TO DO => Transcribe, word for word and without additions, each line below from the one containing "(601, 109) none" through the one containing "(134, 245) none -> (608, 227) //", both ends included.

Stored data entries
Start of Block

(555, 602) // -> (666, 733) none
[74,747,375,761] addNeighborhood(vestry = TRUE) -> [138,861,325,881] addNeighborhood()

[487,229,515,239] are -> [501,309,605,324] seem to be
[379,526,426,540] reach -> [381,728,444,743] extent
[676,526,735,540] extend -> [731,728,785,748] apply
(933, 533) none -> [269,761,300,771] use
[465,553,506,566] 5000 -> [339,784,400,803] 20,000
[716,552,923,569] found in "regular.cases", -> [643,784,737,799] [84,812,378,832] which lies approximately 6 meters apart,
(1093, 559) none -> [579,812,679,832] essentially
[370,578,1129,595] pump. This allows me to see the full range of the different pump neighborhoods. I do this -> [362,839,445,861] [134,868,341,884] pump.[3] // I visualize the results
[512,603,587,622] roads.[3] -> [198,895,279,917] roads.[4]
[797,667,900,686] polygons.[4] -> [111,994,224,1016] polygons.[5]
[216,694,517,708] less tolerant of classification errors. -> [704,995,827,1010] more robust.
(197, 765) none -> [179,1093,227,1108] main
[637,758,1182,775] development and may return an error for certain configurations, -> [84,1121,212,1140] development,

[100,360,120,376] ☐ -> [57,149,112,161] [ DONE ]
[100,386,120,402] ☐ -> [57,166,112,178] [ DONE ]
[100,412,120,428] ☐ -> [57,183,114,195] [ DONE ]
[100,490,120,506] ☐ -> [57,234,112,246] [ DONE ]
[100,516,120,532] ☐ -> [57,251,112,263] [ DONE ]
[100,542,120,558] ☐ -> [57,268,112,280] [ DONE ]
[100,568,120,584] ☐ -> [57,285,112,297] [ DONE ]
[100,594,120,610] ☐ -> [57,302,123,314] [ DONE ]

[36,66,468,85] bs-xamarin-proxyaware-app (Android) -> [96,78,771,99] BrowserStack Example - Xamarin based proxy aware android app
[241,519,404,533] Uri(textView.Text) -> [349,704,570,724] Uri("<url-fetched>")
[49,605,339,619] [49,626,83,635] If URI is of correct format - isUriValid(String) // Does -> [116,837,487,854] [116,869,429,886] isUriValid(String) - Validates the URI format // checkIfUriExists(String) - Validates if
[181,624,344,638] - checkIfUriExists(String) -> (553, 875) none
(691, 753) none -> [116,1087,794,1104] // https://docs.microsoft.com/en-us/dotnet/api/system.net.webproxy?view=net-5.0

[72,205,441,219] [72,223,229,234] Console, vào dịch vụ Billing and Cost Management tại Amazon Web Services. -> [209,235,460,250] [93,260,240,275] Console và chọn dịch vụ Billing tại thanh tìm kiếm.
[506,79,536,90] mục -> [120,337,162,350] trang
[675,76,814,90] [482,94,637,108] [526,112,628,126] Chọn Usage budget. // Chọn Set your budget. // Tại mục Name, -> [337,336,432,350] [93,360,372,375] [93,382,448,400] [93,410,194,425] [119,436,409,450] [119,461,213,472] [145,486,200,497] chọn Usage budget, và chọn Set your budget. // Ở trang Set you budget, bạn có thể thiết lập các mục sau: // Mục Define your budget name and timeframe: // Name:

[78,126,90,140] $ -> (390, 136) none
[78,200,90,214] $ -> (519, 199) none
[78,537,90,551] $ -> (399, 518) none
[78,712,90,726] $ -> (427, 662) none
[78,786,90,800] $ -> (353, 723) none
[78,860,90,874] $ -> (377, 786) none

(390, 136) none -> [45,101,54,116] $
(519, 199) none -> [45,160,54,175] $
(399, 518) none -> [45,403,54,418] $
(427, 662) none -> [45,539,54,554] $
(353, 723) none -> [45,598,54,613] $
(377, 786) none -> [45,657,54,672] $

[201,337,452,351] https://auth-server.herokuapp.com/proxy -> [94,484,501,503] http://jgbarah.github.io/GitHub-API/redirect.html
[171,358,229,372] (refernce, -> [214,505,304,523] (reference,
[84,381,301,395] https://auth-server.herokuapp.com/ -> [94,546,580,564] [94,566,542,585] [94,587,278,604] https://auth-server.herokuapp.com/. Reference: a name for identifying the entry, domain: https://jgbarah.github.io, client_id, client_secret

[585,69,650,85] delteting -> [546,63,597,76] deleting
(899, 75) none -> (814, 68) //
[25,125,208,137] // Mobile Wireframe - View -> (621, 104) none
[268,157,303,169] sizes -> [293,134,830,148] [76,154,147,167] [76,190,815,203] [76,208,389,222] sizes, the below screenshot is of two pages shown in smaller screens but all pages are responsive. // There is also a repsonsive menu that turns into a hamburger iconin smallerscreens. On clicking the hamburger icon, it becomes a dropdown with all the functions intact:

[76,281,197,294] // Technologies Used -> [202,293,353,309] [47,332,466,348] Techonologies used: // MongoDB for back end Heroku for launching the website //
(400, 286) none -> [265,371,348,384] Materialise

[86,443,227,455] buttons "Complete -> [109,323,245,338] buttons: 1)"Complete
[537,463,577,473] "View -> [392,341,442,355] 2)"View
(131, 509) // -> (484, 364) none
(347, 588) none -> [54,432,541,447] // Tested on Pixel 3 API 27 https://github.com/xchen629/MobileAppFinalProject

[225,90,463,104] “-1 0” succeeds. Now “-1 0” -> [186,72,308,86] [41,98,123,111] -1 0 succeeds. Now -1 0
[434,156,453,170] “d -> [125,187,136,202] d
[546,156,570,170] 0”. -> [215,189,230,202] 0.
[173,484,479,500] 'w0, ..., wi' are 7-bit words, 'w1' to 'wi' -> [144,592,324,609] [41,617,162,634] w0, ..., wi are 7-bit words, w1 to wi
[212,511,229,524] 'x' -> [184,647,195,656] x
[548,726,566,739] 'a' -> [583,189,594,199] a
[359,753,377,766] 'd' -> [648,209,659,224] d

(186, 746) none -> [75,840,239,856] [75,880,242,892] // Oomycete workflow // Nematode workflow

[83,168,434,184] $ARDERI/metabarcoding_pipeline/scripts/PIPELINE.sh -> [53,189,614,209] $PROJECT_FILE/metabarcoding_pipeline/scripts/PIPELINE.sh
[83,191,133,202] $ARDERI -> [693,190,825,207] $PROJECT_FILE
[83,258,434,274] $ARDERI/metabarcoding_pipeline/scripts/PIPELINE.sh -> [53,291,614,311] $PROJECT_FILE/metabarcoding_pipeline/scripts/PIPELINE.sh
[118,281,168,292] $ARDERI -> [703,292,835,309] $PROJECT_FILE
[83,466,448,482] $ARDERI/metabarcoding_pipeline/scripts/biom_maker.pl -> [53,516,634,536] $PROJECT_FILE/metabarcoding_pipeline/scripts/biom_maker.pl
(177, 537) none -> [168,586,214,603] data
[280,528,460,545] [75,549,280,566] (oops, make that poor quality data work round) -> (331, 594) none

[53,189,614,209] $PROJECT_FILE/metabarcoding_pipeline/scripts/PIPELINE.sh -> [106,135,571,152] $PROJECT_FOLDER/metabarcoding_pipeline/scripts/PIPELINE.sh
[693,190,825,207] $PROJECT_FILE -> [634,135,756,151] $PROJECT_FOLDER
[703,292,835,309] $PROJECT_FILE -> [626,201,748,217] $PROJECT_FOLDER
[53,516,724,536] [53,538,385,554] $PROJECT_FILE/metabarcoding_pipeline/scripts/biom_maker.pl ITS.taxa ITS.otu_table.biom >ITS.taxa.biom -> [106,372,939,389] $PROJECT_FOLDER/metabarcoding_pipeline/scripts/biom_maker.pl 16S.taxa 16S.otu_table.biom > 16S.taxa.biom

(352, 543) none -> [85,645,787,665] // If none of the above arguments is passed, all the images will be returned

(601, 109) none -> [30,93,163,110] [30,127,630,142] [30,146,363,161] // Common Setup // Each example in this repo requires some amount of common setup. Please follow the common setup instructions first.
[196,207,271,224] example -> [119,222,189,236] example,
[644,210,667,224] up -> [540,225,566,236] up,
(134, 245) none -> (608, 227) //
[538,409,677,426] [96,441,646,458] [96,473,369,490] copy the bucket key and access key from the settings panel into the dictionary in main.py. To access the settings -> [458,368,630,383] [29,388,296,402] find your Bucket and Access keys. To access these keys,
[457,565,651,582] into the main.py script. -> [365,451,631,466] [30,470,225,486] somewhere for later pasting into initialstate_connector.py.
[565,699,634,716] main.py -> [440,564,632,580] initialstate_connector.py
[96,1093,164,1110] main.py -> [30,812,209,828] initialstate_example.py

End of Block

ANSWER SECTION =>
(601, 109) none -> [30,93,163,110] [30,127,630,142] [30,146,363,161] // Common Setup // Each example in this repo requires some amount of common setup. Please follow the common setup instructions first.
[196,207,271,224] example -> [119,222,189,236] example,
[644,210,667,224] up -> [540,225,566,236] up,
(134, 245) none -> (608, 227) //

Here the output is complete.